If \(f(n)\) is a constant, try find a constant \(k\).

If \(f(n)\) is a polynomial, try find a same degree polynomial. (substitute in a general polynomial)

Etc. just like differential equations.

Decimal Representation of Reals

Link to the PDF.

Rational numbers can be represented by expansions, so can repeating decimals.

Repeating decimals can be expressed as a fraction by summing an appropriate geometric series.

For example, \(0.4\overline{9}\) can be expanded as follows;

\[\begin{align} 0.4\overline{9} & = \frac{4}{10} + \frac{0}{10^2} + \frac{9}{10^3} + ... \\ & = \frac{4}{10} + \frac{9}{10}(1 + \frac{1}{10} + \frac{1}{10^2} + ...) \\ & = \frac{4}{10} + \frac{9}{100}(\frac{1}{1-0.1}) = \frac{4}{10} + \frac{9}{90} = \frac{4}{10} + \frac{1}{10} = \frac{1}{2}. \end{align}\]

The decimal expansion of any arbitrary real can be computed by squeezing between two converging sequences.

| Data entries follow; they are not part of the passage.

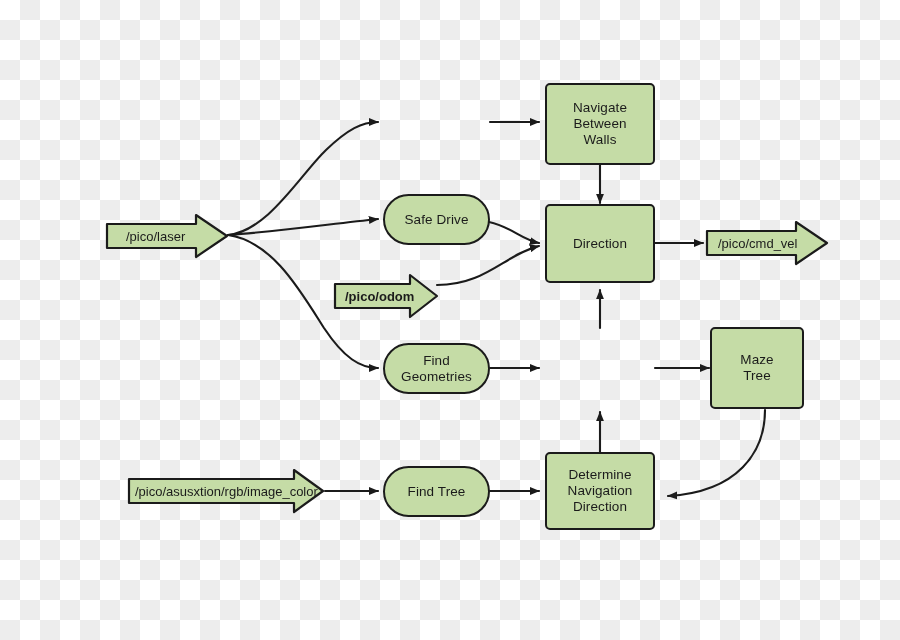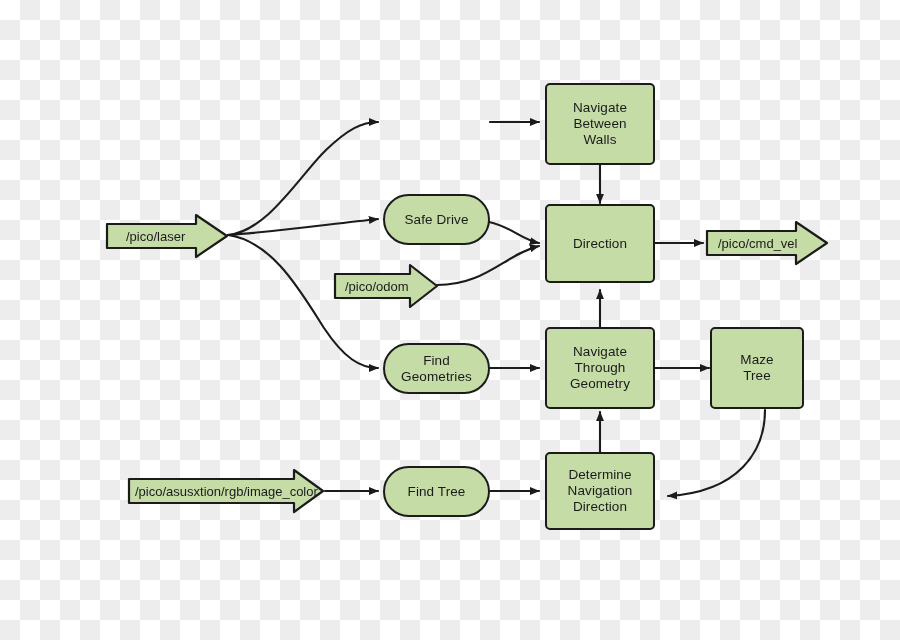"/pico/odom" div.topic { font-weight: none -> bold; top: 262px -> 272px }
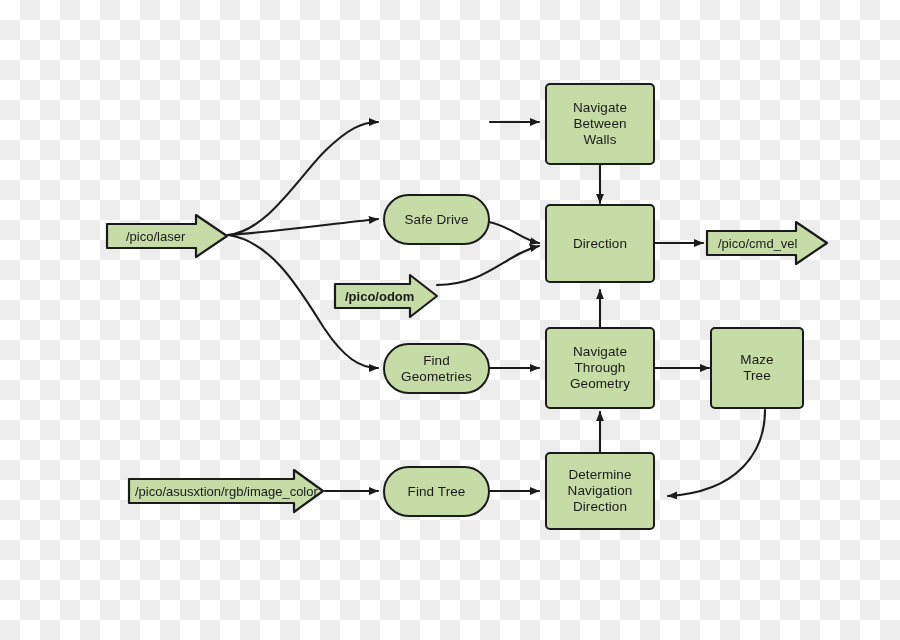"Navigate Through" div.node { html: <div> <span>Navigate Through Geometry</span> </div> -> none }
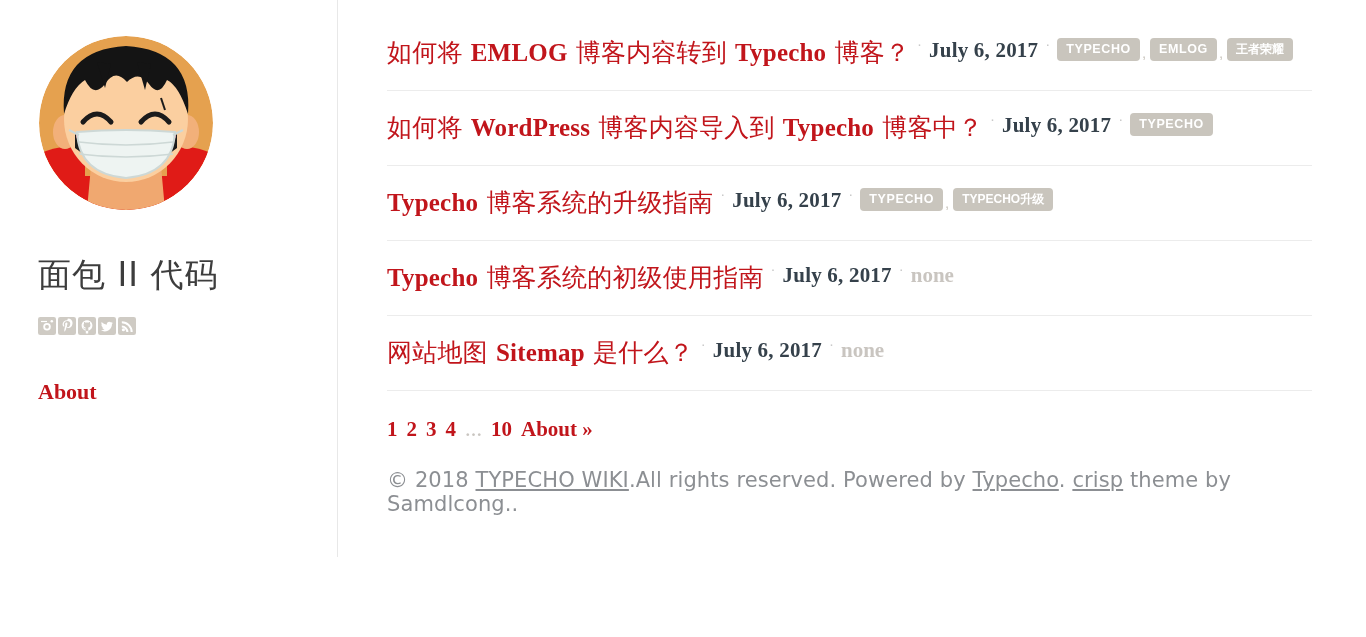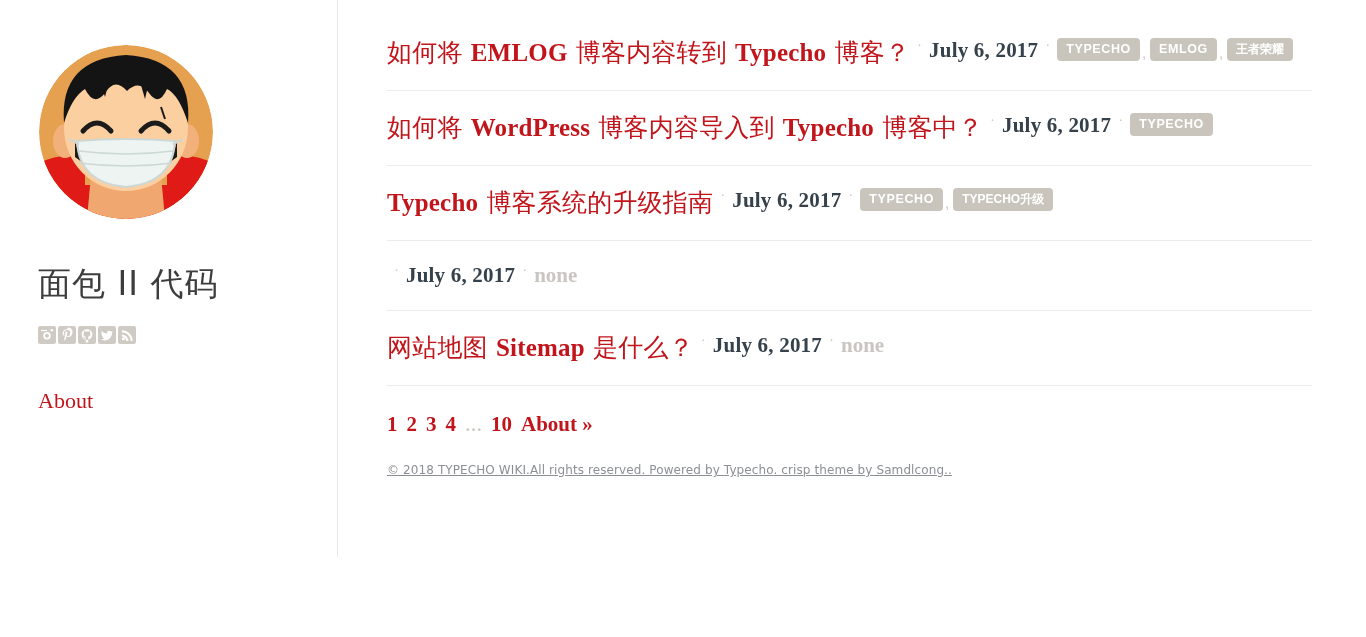"面包 II 代码" .sidebar { padding: 45px 38px 0 38px -> 36px 38px 0 38px }
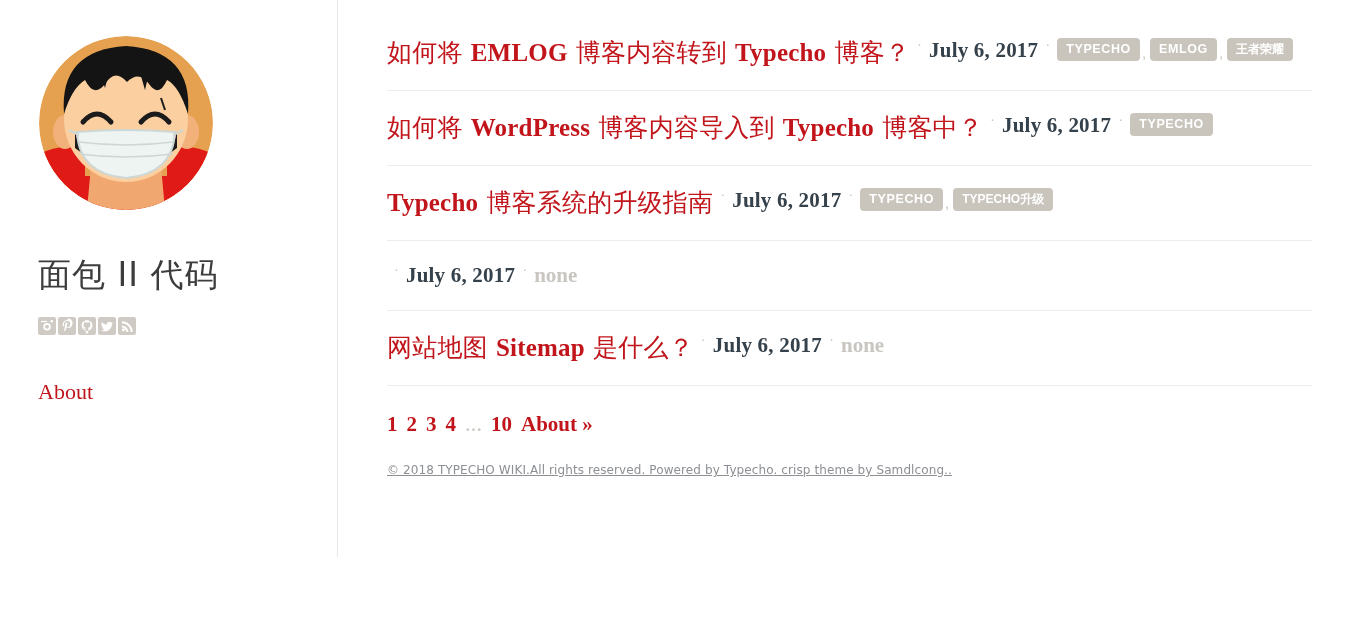"Typecho 博客系统的初级使用指南" a.post-title { html: none -> <a>Typecho<span> 博客系统的初级使用指南</span></a> }
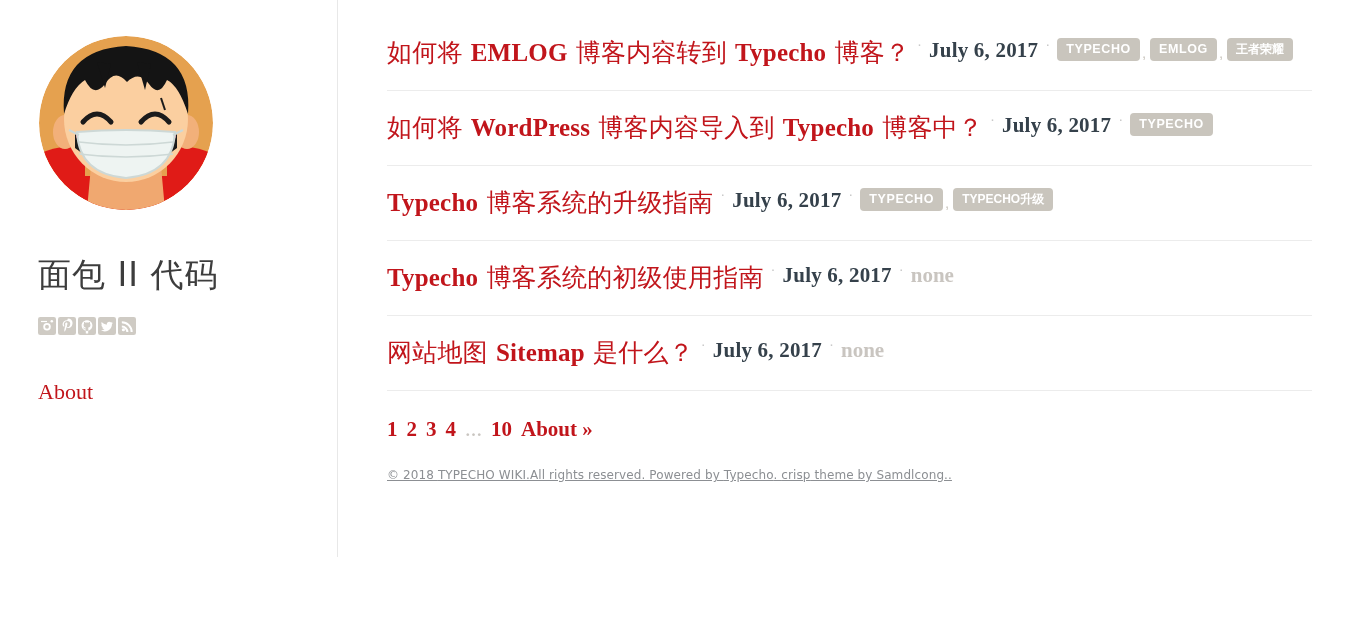"About" .about-link { font-weight: normal -> bold }
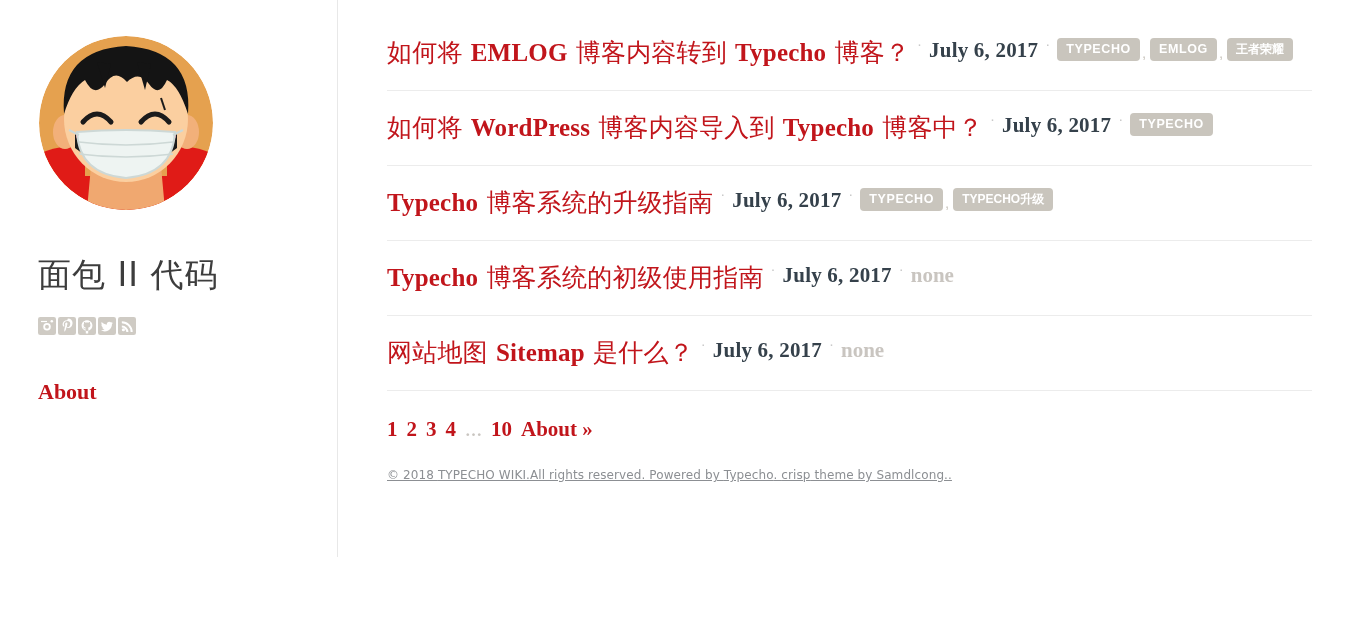"© 2018 TYPECHO WIKI.All rights" .footer { font-size: 12px -> 21px; text-decoration: underline -> none }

Expand if you really want to see...

If that real \(x\) is not an integer, it is between one integer and the next consecutive one. Now divide the integer gap into 10 fractions - if \(x\) is not on a fraction then it is between two consecutive division points, \(a_0 + \frac{a_1}{10} < x < a_0 + \frac{a_1 + 1}{10}\) Where \(a_1 \in \{0..9\}\). We can then repeat to get \(a_0 + \frac{a_1}{10} + \frac{a_2}{10^2} < x < a_0 + \frac{a_1}{10} + \frac{a_2 + 1}{10^2}\) etc etc.

Every rational has a terminating or repeating decimal, there's some formal rigorous waffle and then you compute it via long division really.

Not sure why this is here save the fact that yes decimals are related to series.